Sociétés de tir et
de préparation militaire en Meurthe-et-Moselle de 1872 à 1914
Paris- Bibliothèque nationale - 1979
Marie-Thérèse Aubry
Tiré à part de "Actes du 103e congrès national des sociétés
savantes", Nancy-Metz, 1978
Nous allons retracer
rapidement, grâce à son bulletin trimestriel les vicissitudes de
la Société de tir de Blâmont-Cirey-sur-Vezouse, fondée en 1885.

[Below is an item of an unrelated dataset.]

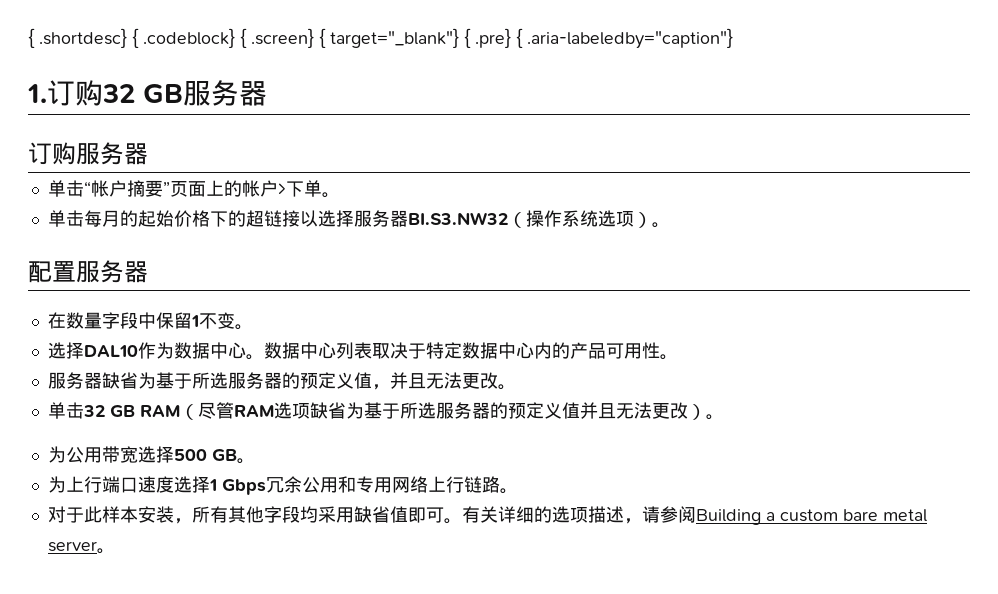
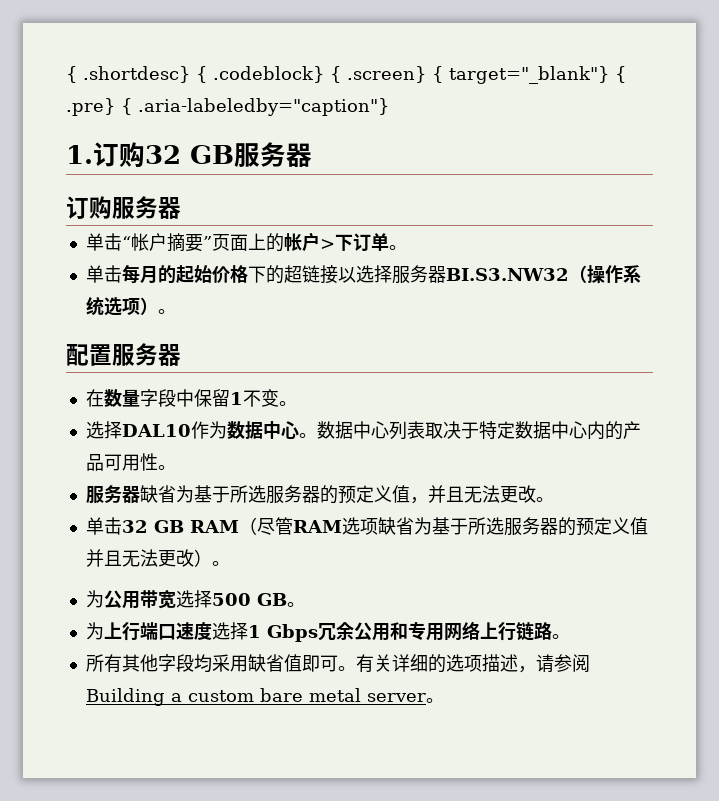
- 单击“帐户摘要”页面上的帐户>下单。
+ 单击“帐户摘要”页面上的帐户>下订单。
- 对于此样本安装，所有其他字段均采用缺省值即可。
+ 所有其他字段均采用缺省值即可。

En 1890, sur l'initiative du docteur Hanriot, la société se
transforme en société mixte de tir relevant du 41e
régiment territorial d'infanterie. Le même docteur Hanriot
veillera encore sur les destinées de la société en 1924, bel
exemple de longévité au service des sociétés de tir, mais on en
trouverait d'autres, par exemple à Nancy. En janvier 1906, nous
assistons à la naissance du Bulletin trimestriel de la société
de tir de Blâmont-Cirey qui paraîtra jusqu'en novembre 1913. Dès
sa parution, le bulletin fait état du patriotisme des Marches de
l'Est: tout le monde comprend l'importance des sociétés de tir
et les vaillantes populations de l'Est ont été les premières à
se mettre à la tête du mouvement.
L'inspecteur d'enseignement primaire et le conseiller général
Bentz envoient une circulaire aux maires des communes du canton
de Blâmont en vue de favoriser le tir scolaire. On demande aux
maires de faire les frais d'une installation de tir scolaire.
L'industriel Bechmann, ancien capitaine du génie, prône la
nécessité de l'instruction du peuple pour le tir au fusil. En
1906, aux dires de l'administration du bulletin, le stand de tir
est modifié, agrandi, embelli.
En mai 1907, a lieu un concours de tir scolaire auquel
participent les élèves des communes des deux cantons.
L'inspecteur d'Académie déclare à cette occasion que depuis un
certain temps, la société est l'objet d'attaques injustes de la
part d'un compatriote, d'un Lorrain.
En novembre-décembre 1907, est formée une nouvelle section de la
société : « La Fanfare de la société de tir ». Au lendemain de
la fête de 1906, avait été formé un comité de femmes de France,
recrutant 65 adhérentes. Le maire de Blâmont, Labourel, s'élève
vivement contre l'antimilitarisme : pense-t-il à la venue
récente à Nancy de Jaurès et à l'hervéisme alors en vogue à
cette époque parmi certains ?
C'est qu'en 1907, la société s'élève à près de 1 600 membres,
actifs ou honoraires, majeurs ou pupilles, sapeurs-pompiers ou
sauveteurs, élèves ou adhérents du tir scolaire. Et le maire de
s'écrier auprès de ses jeunes auditeurs : « jeunes gens, venez
au stand, vous trouverez des bonnes volontés pour vous mettre en
garde contre les excitations antipatriotiques. »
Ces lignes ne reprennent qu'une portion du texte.